Only one number is wanted: the count of lines in the records below that hold the word "none".

__Dataset excerpts__.
= Beginning of Section =
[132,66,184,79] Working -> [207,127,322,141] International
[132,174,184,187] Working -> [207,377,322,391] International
= End of Section =
= Beginning of Section =
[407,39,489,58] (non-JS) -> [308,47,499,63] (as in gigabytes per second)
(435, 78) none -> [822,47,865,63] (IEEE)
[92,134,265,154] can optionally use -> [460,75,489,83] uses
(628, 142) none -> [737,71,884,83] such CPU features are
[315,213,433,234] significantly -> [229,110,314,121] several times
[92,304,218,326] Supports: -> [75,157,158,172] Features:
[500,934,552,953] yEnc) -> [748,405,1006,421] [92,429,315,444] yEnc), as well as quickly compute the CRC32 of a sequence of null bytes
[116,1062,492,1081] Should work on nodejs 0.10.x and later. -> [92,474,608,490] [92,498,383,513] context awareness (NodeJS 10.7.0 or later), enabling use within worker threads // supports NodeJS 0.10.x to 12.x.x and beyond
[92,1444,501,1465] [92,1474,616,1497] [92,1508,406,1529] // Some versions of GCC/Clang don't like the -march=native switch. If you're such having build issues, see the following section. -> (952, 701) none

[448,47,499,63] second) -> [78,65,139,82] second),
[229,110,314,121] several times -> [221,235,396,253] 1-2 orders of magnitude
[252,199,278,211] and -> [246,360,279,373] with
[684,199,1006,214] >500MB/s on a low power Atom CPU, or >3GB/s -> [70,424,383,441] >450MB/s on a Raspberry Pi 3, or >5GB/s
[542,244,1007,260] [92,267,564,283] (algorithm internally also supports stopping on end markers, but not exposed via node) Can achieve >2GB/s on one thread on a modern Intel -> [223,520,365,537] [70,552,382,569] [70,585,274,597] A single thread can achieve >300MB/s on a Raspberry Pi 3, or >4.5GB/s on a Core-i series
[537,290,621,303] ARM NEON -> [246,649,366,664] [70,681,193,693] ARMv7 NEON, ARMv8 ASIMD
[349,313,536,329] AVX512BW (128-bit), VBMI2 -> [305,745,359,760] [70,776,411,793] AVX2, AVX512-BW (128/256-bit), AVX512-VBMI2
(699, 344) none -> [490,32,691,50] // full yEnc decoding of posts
= End of Section =
= Beginning of Section =
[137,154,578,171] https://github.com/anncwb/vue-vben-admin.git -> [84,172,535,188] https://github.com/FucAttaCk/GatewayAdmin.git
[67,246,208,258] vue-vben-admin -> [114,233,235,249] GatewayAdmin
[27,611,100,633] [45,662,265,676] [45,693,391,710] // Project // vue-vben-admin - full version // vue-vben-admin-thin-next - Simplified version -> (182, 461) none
= End of Section =
__Answer to the exercise__. 5